> [TASK DETAILS]:
When you reach the line that contains "- Archivo HTML" in the data below, start reproducing lines exactly, and stop after the line that contains "- Sección Reseñas: Reseñas".

> [SOURCE DATA]:

────

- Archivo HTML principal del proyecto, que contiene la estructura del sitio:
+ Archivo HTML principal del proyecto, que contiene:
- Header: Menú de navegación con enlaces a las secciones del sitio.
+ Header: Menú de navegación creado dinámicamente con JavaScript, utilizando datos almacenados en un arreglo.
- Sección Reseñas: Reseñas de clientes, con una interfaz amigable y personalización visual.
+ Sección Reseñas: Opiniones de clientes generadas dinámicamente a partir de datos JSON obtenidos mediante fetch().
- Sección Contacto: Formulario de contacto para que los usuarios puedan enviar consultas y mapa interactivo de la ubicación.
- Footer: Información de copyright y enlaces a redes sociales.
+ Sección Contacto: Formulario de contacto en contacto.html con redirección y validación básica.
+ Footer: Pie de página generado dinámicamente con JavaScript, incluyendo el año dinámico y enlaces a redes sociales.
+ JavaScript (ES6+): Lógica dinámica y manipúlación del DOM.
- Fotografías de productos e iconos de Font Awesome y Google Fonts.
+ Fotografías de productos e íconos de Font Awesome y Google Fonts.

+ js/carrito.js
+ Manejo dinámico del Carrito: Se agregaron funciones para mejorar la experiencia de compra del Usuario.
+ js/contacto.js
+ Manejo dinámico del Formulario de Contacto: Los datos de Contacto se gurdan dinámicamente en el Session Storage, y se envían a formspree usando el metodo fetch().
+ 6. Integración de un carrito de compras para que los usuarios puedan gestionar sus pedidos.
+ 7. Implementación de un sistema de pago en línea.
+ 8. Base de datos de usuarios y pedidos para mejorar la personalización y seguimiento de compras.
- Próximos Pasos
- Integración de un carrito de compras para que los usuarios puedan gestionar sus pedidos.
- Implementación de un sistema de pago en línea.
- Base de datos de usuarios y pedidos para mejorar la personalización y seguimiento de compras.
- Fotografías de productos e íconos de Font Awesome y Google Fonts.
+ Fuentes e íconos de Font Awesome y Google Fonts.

────

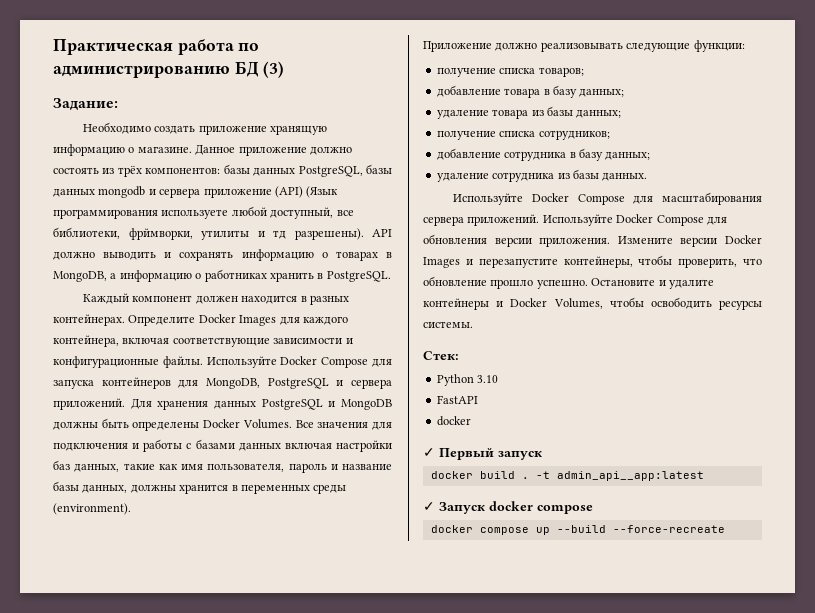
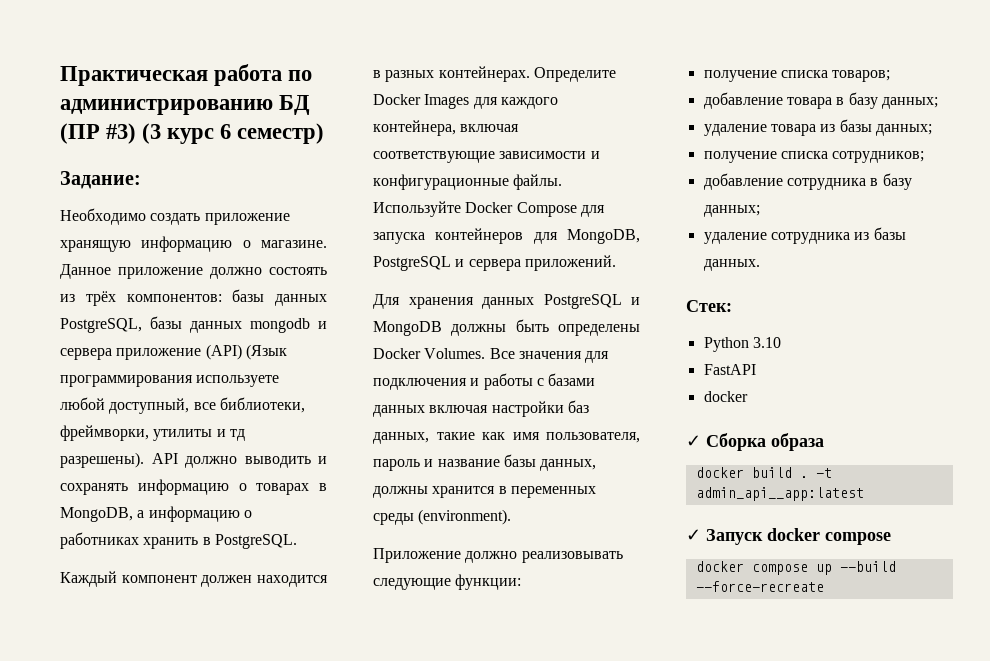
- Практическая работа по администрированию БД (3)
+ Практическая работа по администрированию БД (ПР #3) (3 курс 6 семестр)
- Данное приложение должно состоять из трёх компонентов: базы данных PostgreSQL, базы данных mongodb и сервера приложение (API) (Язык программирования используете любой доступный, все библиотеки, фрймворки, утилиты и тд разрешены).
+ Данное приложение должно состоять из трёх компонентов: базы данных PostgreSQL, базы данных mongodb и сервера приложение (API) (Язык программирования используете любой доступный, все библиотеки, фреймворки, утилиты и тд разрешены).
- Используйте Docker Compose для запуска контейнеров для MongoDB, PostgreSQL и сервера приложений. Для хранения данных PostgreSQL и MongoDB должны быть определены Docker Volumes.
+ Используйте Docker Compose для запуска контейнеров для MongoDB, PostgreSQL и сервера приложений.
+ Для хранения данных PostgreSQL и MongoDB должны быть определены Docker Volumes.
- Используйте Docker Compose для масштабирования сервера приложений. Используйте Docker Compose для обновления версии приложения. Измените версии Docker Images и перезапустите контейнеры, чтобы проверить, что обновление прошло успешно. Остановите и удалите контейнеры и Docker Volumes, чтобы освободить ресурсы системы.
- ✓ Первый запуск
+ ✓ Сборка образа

────

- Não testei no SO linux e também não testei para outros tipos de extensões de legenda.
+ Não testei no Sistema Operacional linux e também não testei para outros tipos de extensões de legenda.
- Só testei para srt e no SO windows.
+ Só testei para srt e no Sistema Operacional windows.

────

> [SOLUTION FOR THIS TASK]:
- Archivo HTML principal del proyecto, que contiene la estructura del sitio:
+ Archivo HTML principal del proyecto, que contiene:
- Header: Menú de navegación con enlaces a las secciones del sitio.
+ Header: Menú de navegación creado dinámicamente con JavaScript, utilizando datos almacenados en un arreglo.
- Sección Reseñas: Reseñas de clientes, con una interfaz amigable y personalización visual.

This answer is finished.